Он устало откинулся на подушку…

Палящий зной прибавил мучений. Холера буквально косила людей. С улицы доносился плач по покойникам. Вэньсюань теперь не вставал с постели, то лежа на боку, то на спине, уставившись в потолок. Но ни минуты не спал, он был не в состоянии одеваться, сидеть, письма к Шушэн стоили невероятных усилий, он мучился, чтобы написать несколько слов.

— Давай я напишу, — умоляла мать.

Он не соглашался. Ведь тогда Шушэн поймет, что он не в силах писать.

— Скрываешь от нее правду? Почему? — спросила однажды мать.

Он долго молчал, потом написал: «Пусть она будет счастлива, мама».

Мать подумала: она нашла себе другого, а он ее щадит, не хочет, чтобы ее мучила совесть.
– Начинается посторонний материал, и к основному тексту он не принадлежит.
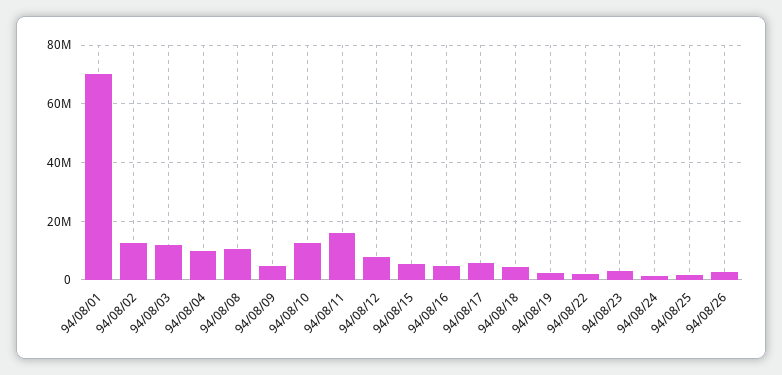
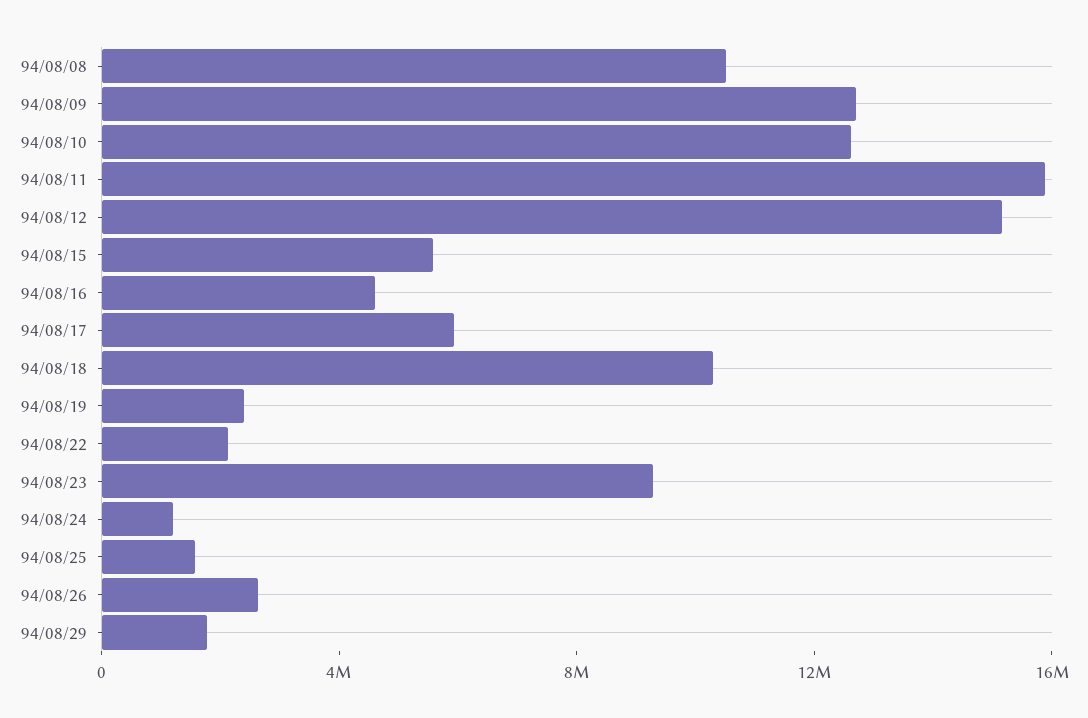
94/08/01: 70000000 -> none
94/08/02: 12500000 -> none
94/08/03: 12500000 -> none
94/08/04: 10000000 -> none
94/08/09: 5000000 -> 13000000
94/08/12: 7500000 -> 15000000
94/08/18: 5000000 -> 10000000
94/08/23: 2500000 -> 9000000
94/08/29: none -> 2000000

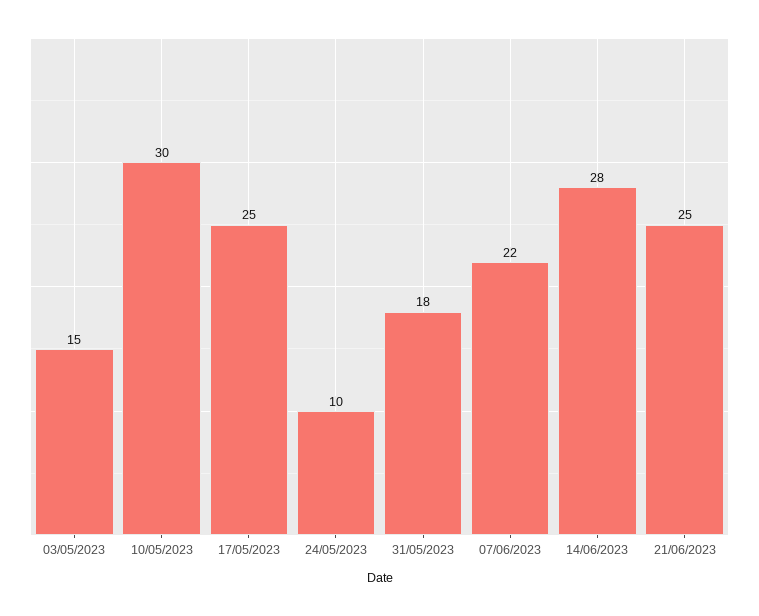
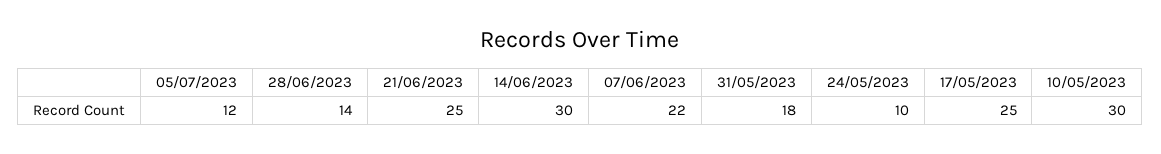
03/05/2023: 15 -> none
14/06/2023: 28 -> 30
05/07/2023: none -> 12
28/06/2023: none -> 14

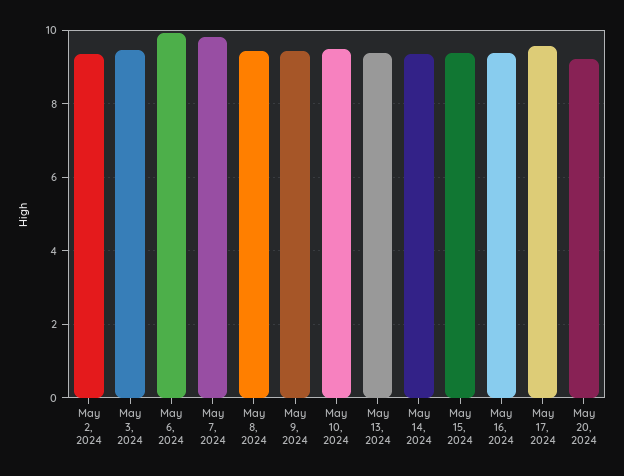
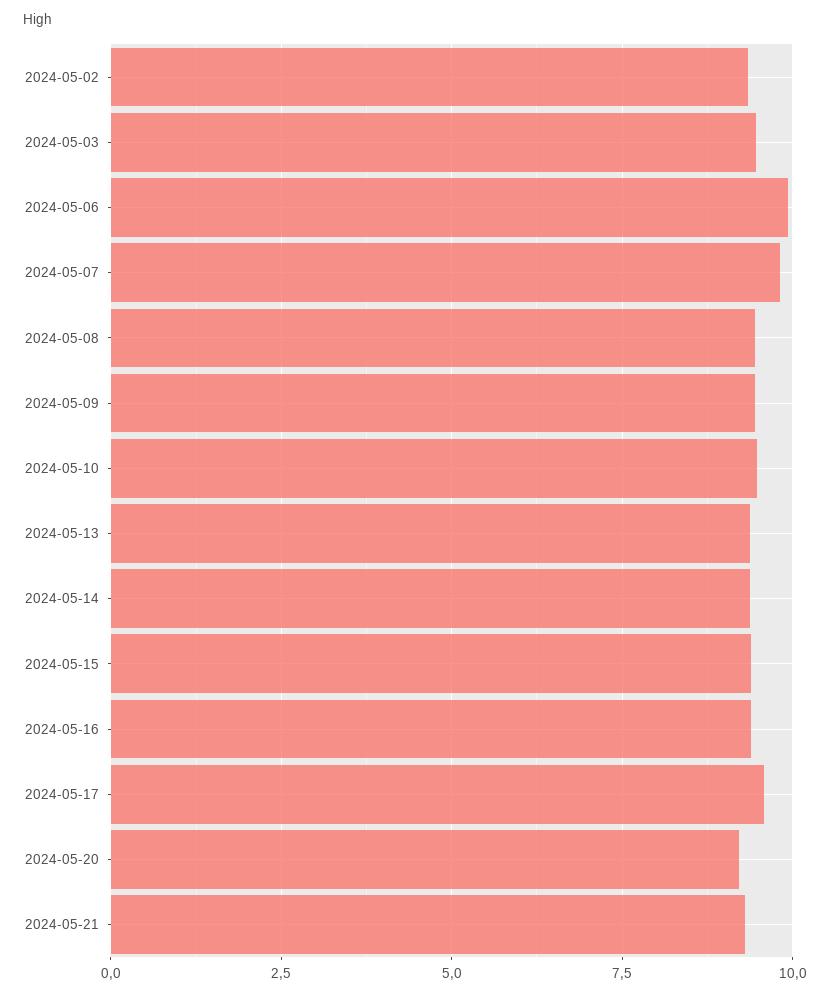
2024-05-21: none -> 9.25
— Глупый! — ласково упрекнула она сына. Но, глядя на кое-как написанные иероглифы, решила, что не надо лишать его последней надежды. И так он не знал в жизни счастья — одни страдания. Он ведь ее кровиночка. Она с жалостью смотрела на помрачневшее, худое лицо сына, и сердце сжималось от боли: хотелось кричать, провалиться сквозь землю. Хоть бы какая-нибудь бомба разрушила этот маленький мир и покончила разом со всем.

В тот день у соседей кто-то умер от холеры, и женщины оплакивали его, громко причитая. Вэньсюань написал матери: «Мама, когда я умру, не плачь».

— Зачем ты об этом говоришь?

«Как подумаю, что ты будешь плакать, на душе становится тяжело, не могу умереть спокойно», — приписал он.

Жара спала, в комнате стало прохладно, но состояние Вэньсюаня не улучшилось. Бывало даже, он не мог сдержать стона, но стонал беззвучно. Однажды вечером мать стала кормить его бульоном из ложечки, но, сделав несколько глотков, он отстранил руку матери.

— Ну еще немножко, — уговаривала мать, — ведь ты почти ничего не ешь.

Он взял дрожащей рукой кисточку и написал: «Горло болит».

Мать вздрогнула. Рука с ложкой затряслась.

— Постарайся хоть несколько глотков. — Она едва сдерживала слезы. — Разве можно не есть? — И она поднесла ему ложку ко рту. Он через силу проглотил и судорожно сжал край одеяла.

— Сюань, — тихо позвала мать. Он сделал еще глоток, но тут его вырвало, и начался приступ кашля. Мать поставила чашку, поддержала ему голову.

Он закрыл глаза, хотел задремать, но мешала боль. Ни стонать, ни кричать он не мог, молча переносил страдания. От прикосновений материнской руки становилось как будто бы легче. И он думал сейчас только о матери, чтобы хоть на миг забыть о мучениях.

С улицы донесся треск хлопушек, которого давным-давно не было слышно в городе. Он то приближался, то удалялся, сливаясь с криками, песнями, смехом, как бывает во время радостных событий. Мать и сын сначала не придали этому никакого значения, но потом оба одновременно подумали: что случилось?

«Япония капитулировала! Япония капитулировала!» — закричал какой-то ребенок, ему вторил кто-то постарше.

— Сюань, ты слышишь? Слышишь? Япония капитулировала!